Too often education is an experience suffered in isolation.  Sure, we complain with friends, we grumble at the dinner table, we criticize on social media sites, but the majority of our learning occurs in isolation.  Why should this be?  In some ways, it is an easier education because it doesn't require us to re-shape the conversations we are having with our peers.  Who wants to really talk about Huck Finn at the lunch table -- unless you're exchanging homework questions, that is!  And who wants to type out some thought they were having while reading Thoreau for the rest of the class to read and laugh at?  Learning is best suffered in isolation so no one knows how smart you are, how stupid you are, how mediocre you are.  

No one need know that you were actually interested in that discussion during class about population control or that you liked the poem on that site we looked at in class today. No one needs to know The Road really did scare you a bit because you aren't ready for the world to end or that you would trade places with Huck Finn in a moment if you could.  Why should you share your opinion on homelessness when you can't really do anything about it?  Who cares what you think about what it means to be an American anyway?

See, it is easy if we see education as just a mindless movement from class to class, a disinterested desire to graduate from high school because you want to go to a good college -- just don't ask me to learn anything of use while I get there!  But what happens if we challenge this notion?  What happens if we decide that education can be more than a 12 year prison sentence?  What happens if you decide that you want a better education for yourself?  One that engages you, one that you look forward to doing, one that you actually don't mind working hard to achieve?

Well, I think to get that education, you need to be a part of the whole process.  You need to be engaged in shaping what education looks like.  Of course, if your goal is to just make everything easier to get through so it looks like you've learned something useful then that doesn't work, right?  I mean, it would be counterproductive to create an education for yourself that was just an easier waste of your time, wouldn't it? Rolling a pebble up a mountain for six hours only for it to roll down the other side is just as much of a waste of time as rolling a boulder for the same outcome, isn't it?  You still could have been doing something better.

And I suppose that is what education comes down to: what could you be doing that is better?  If we are honest, and we evaluate and decide on what we think is important to know and what we want to know, then can't we create an education that is actually worth your time and effort?

In which case, what does that education look like? Or more specifically, for an English class -- which it is my pleasure to teach -- what would that education include?
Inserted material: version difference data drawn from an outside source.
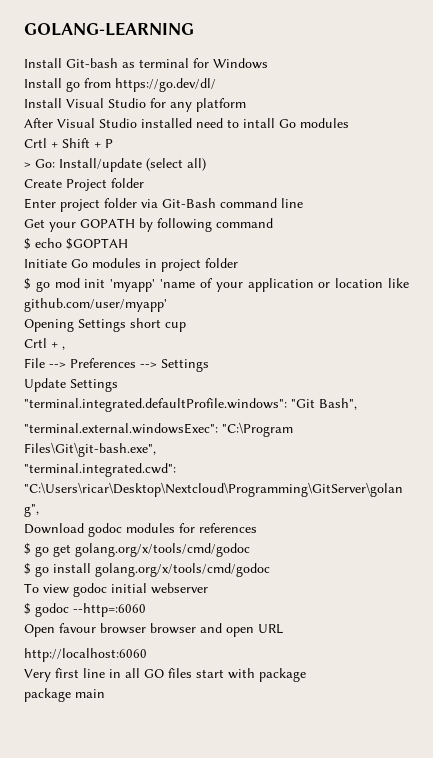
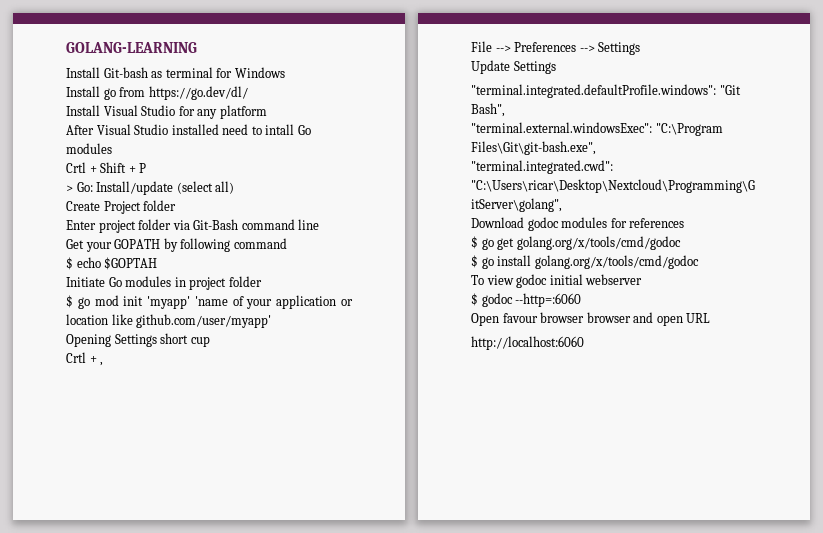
[24,668,306,682] [24,688,105,702] // Very first line in all GO files start with package // package main -> (584, 343) none

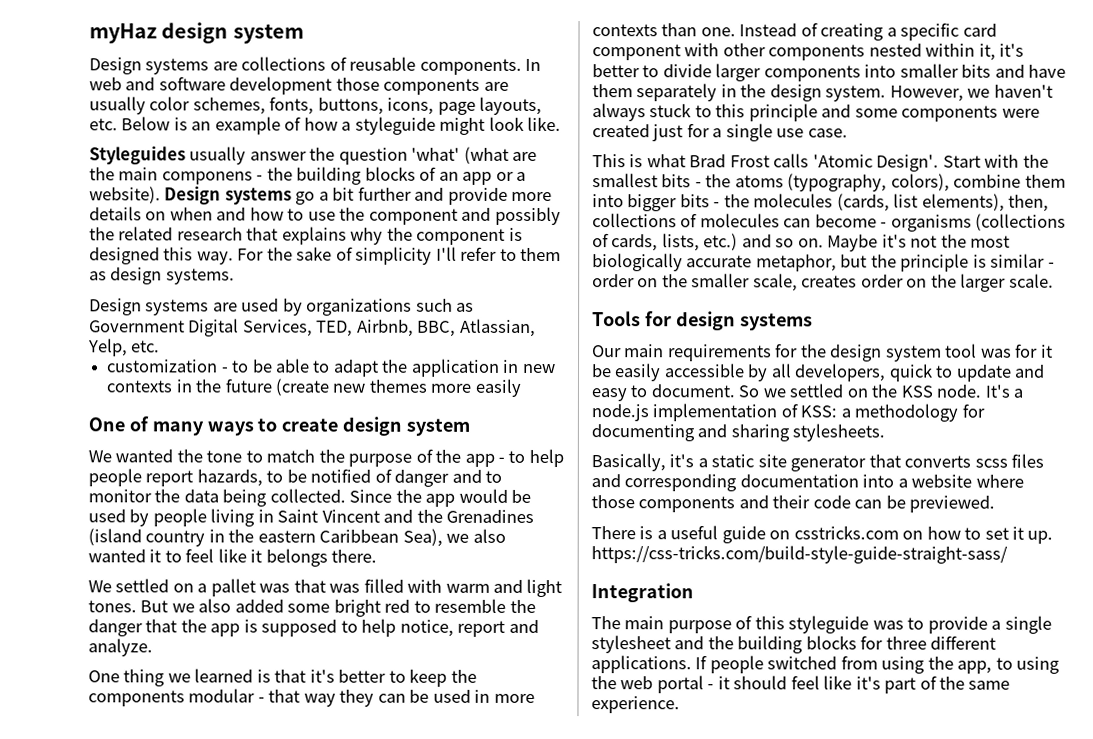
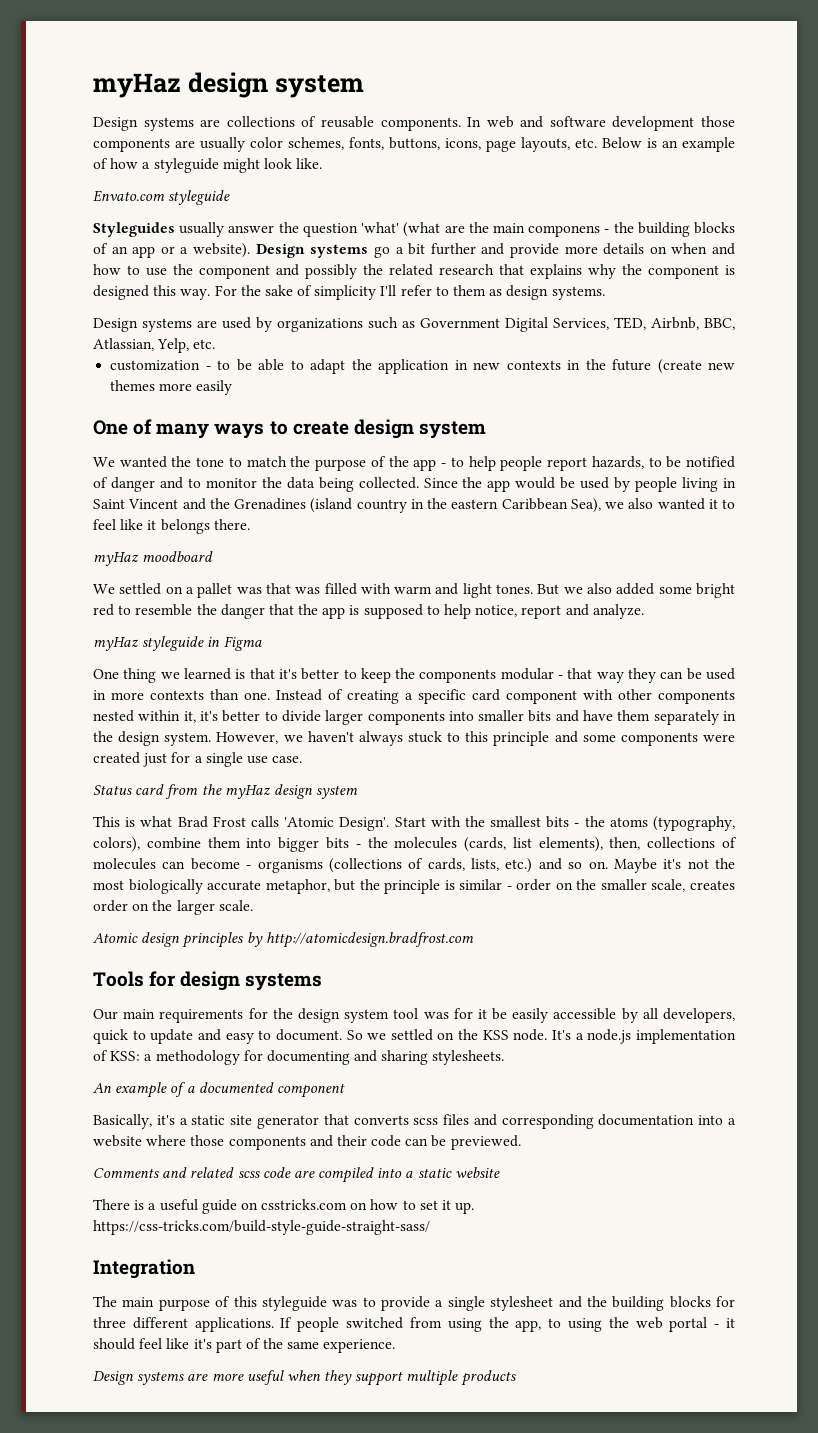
(562, 124) none -> [93,190,231,205] // Envato.com styleguide
(378, 556) none -> [93,551,214,566] // myHaz moodboard
(153, 647) none -> [93,636,262,651] // myHaz styleguide in Figma
(848, 133) none -> [93,784,359,799] // Status card from the myHaz design system
(1054, 280) none -> [93,932,474,948] // Atomic design principles by http://atomicdesign.bradfrost.com
(886, 432) none -> [93,1082,345,1098] // An example of a documented component
(996, 504) none -> [93,1167,500,1183] // Comments and related scss code are compiled into a static website
(680, 705) none -> [93,1370,516,1386] // Design systems are more useful when they support multiple products

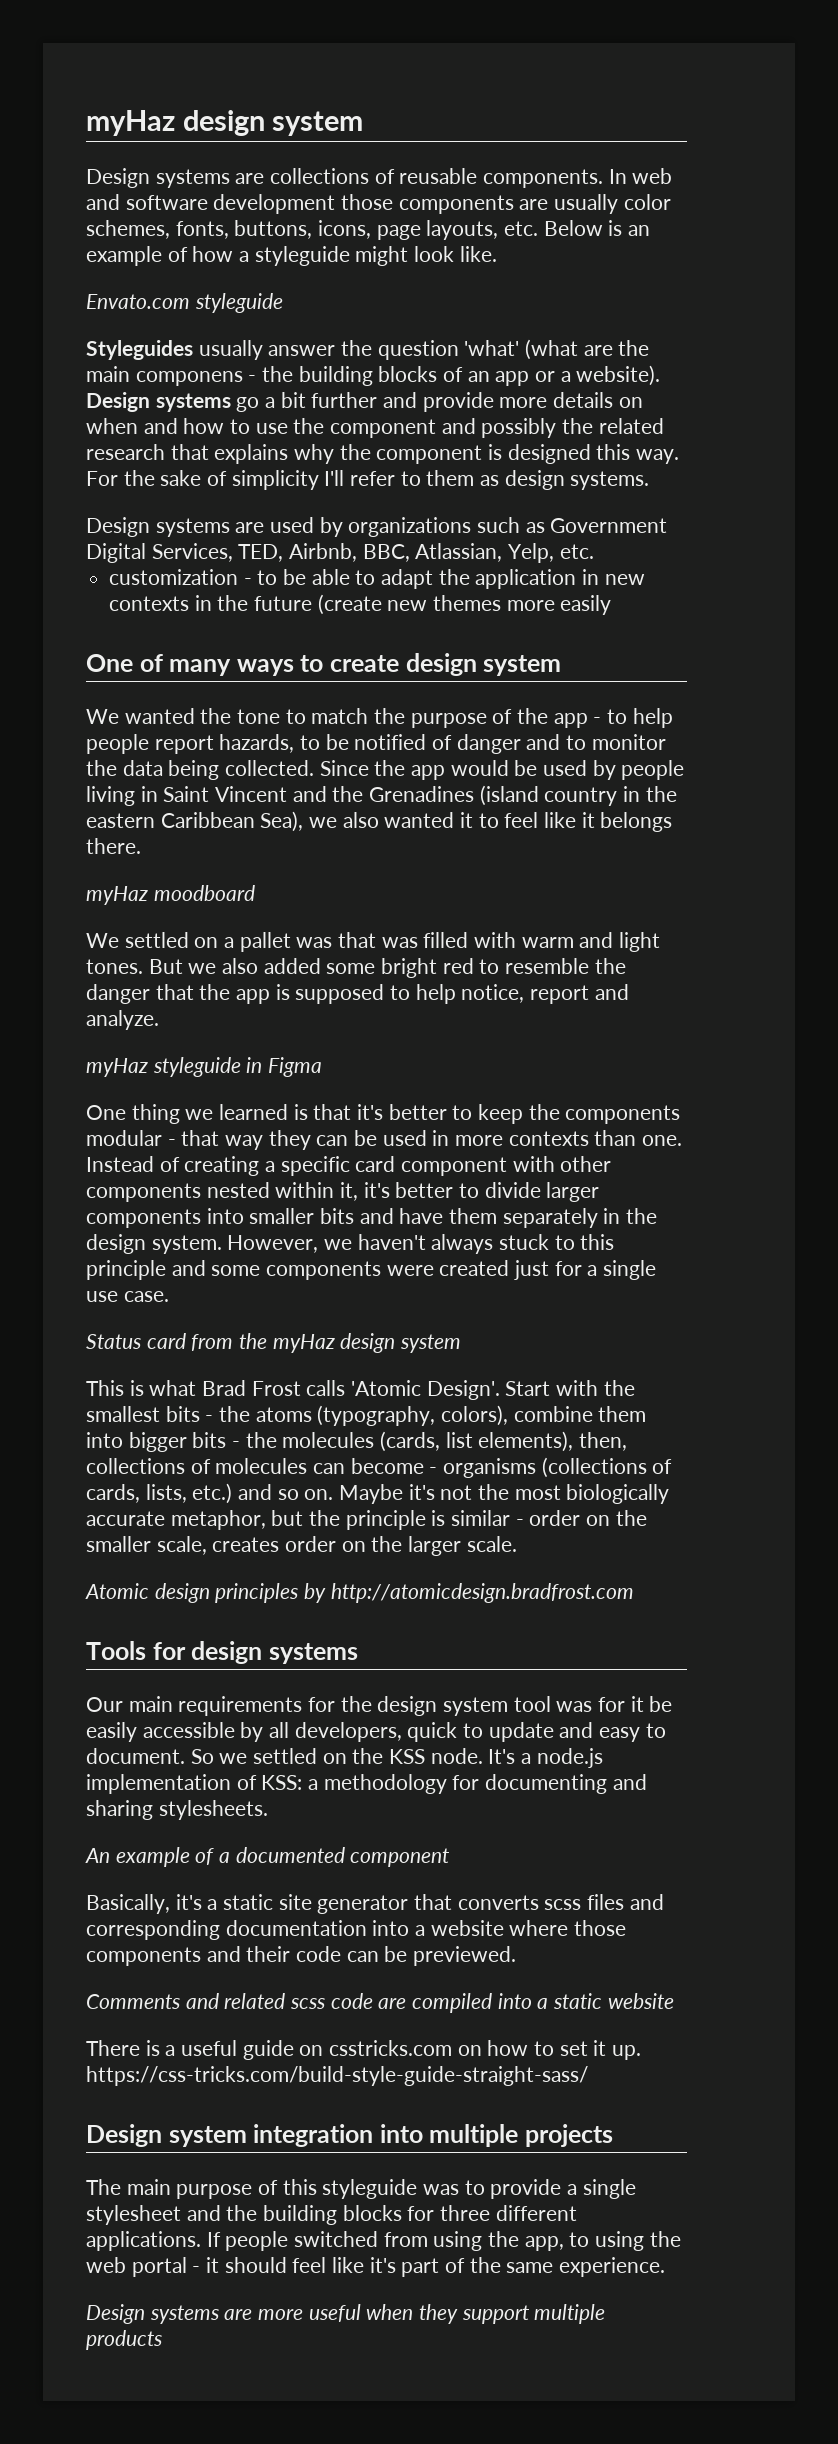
[93,1259,195,1279] Integration -> [86,2124,614,2147] Design system integration into multiple projects

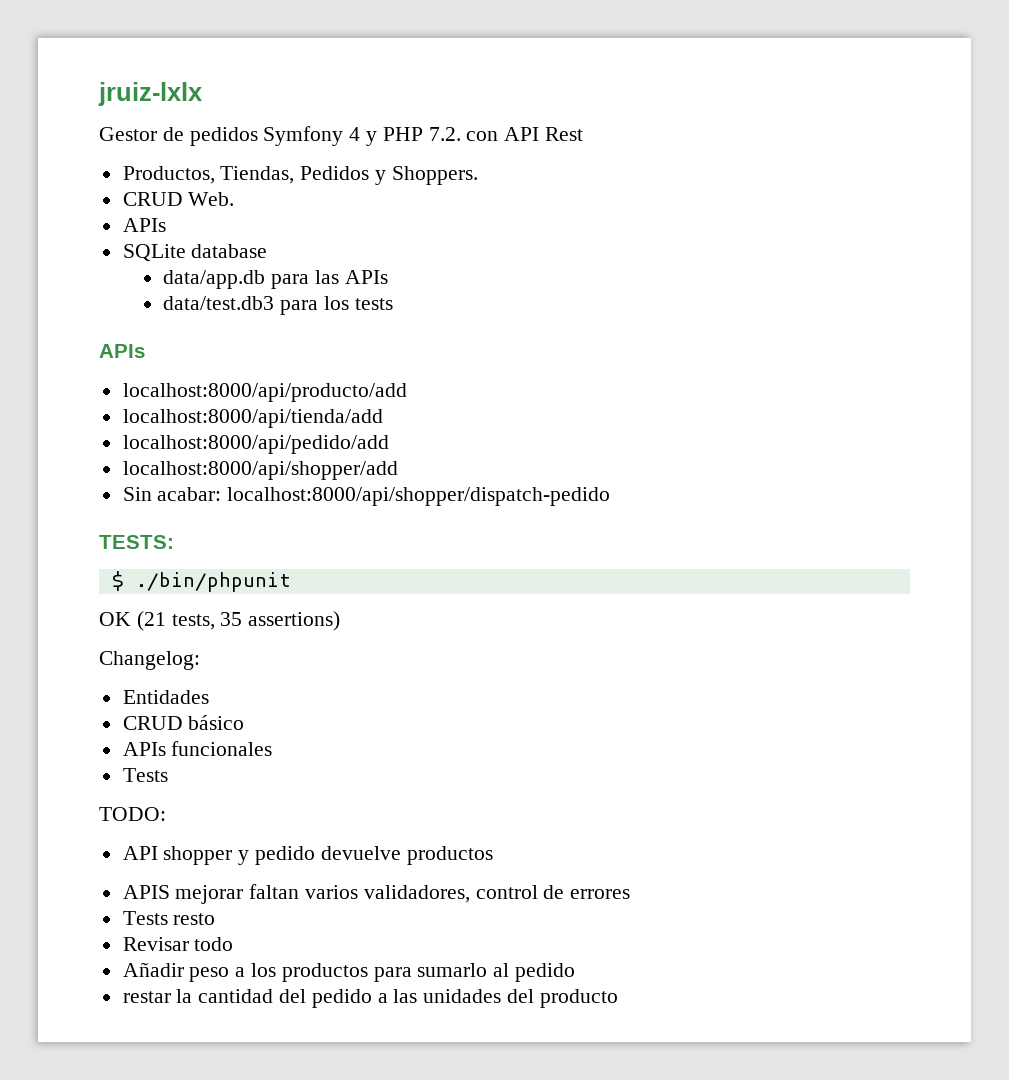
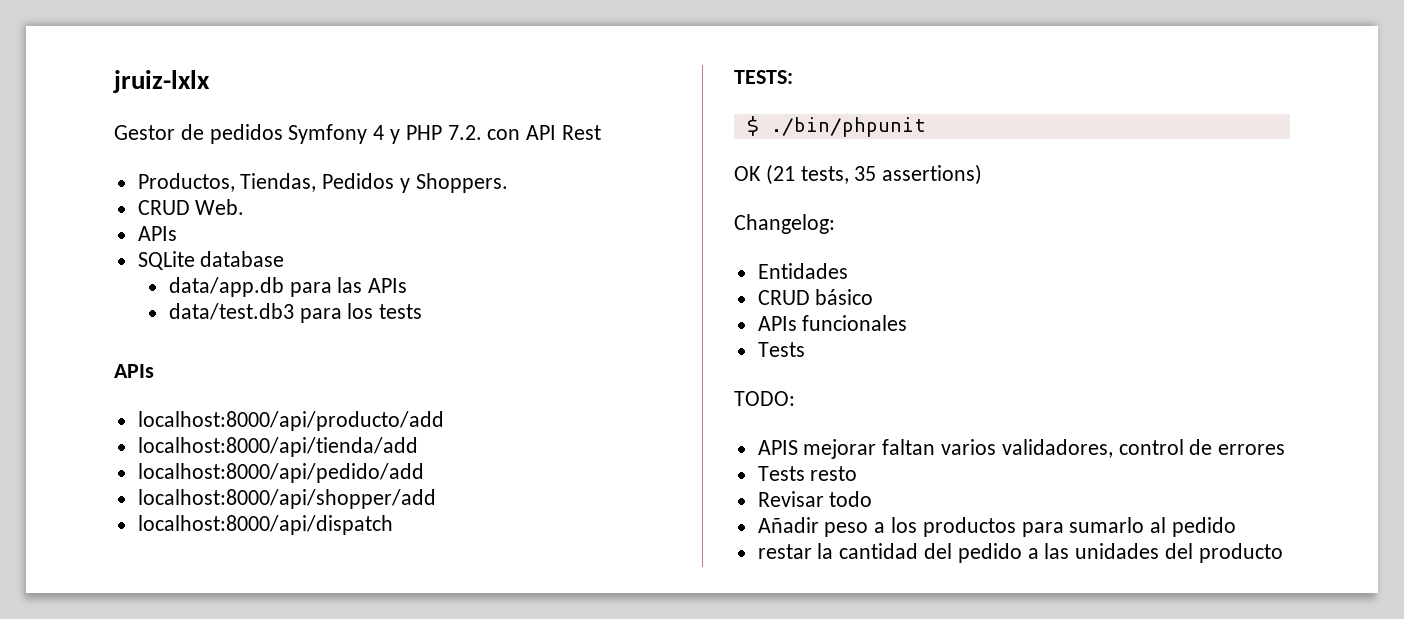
[122,487,611,506] Sin acabar: localhost:8000/api/shopper/dispatch-pedido -> [137,515,393,535] localhost:8000/api/dispatch
[122,846,493,865] // API shopper y pedido devuelve productos -> (795, 398) none

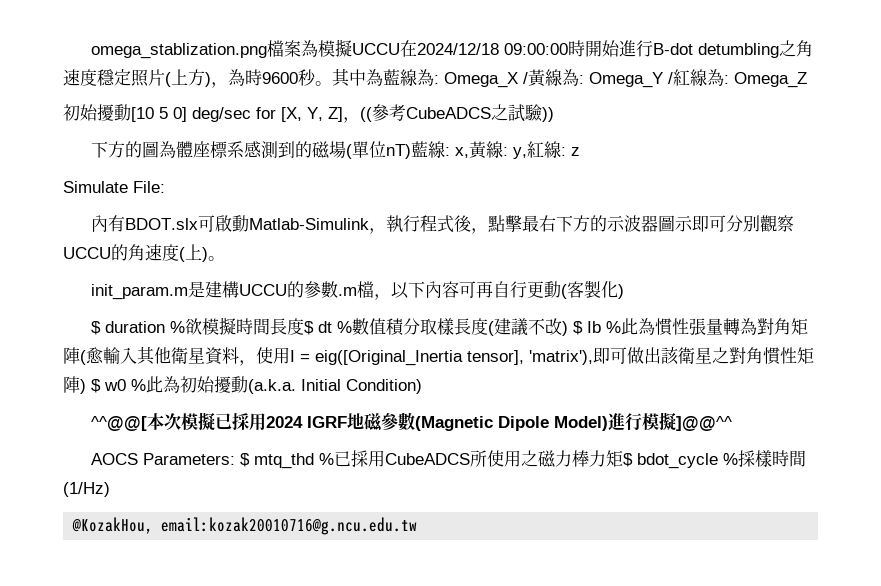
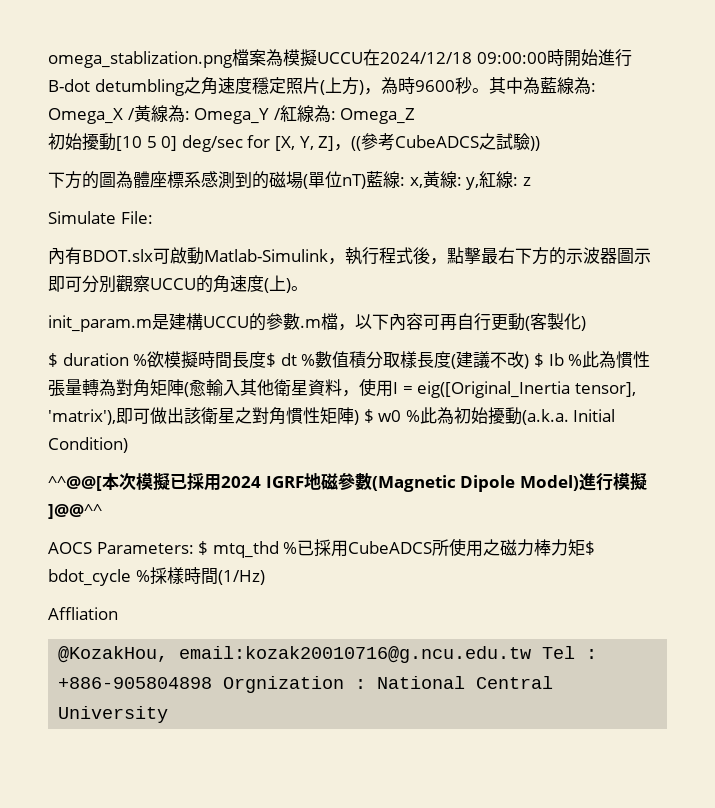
(110, 489) none -> [48,607,118,620] // Affliation
(418, 526) none -> [542,646,598,659] [58,676,554,693] [58,706,169,723] Tel : +886-905804898 Orgnization : National Central University

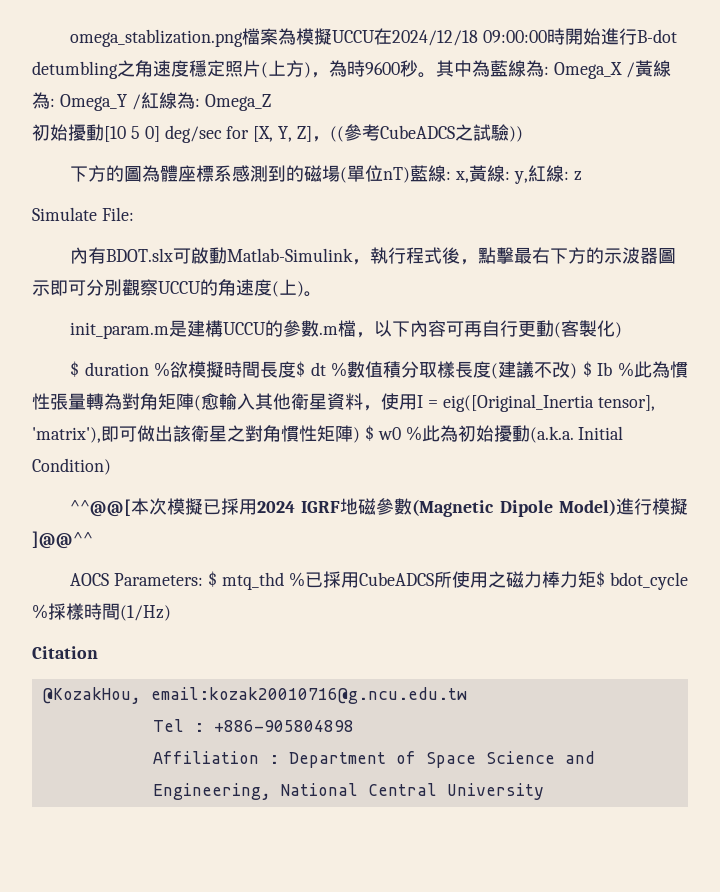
[48,607,118,620] Affliation -> [32,646,98,659] Citation
(532, 654) none -> (467, 695) //
[223,676,367,693] Orgnization : -> [152,751,595,768] [152,783,271,800] // Affiliation : Department of Space Science and Engineering,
How can you possibly answer this? you might be asking yourself.  And truthfully, you can't answer it.  Alone.  but together, in a community, you can answer this question and all questions.  It is in the community that decides to reach a goal that success can be achieved.  But you have to decide to be a part of the community. There is no passivity in being a community member.  You decide to join and you get a say in not only reaching the goal but determining what that goal is.  And how can any opportunity to choose the course of your life be a waste of time?  What could possibly be a better use of your time then deciding how you use your time?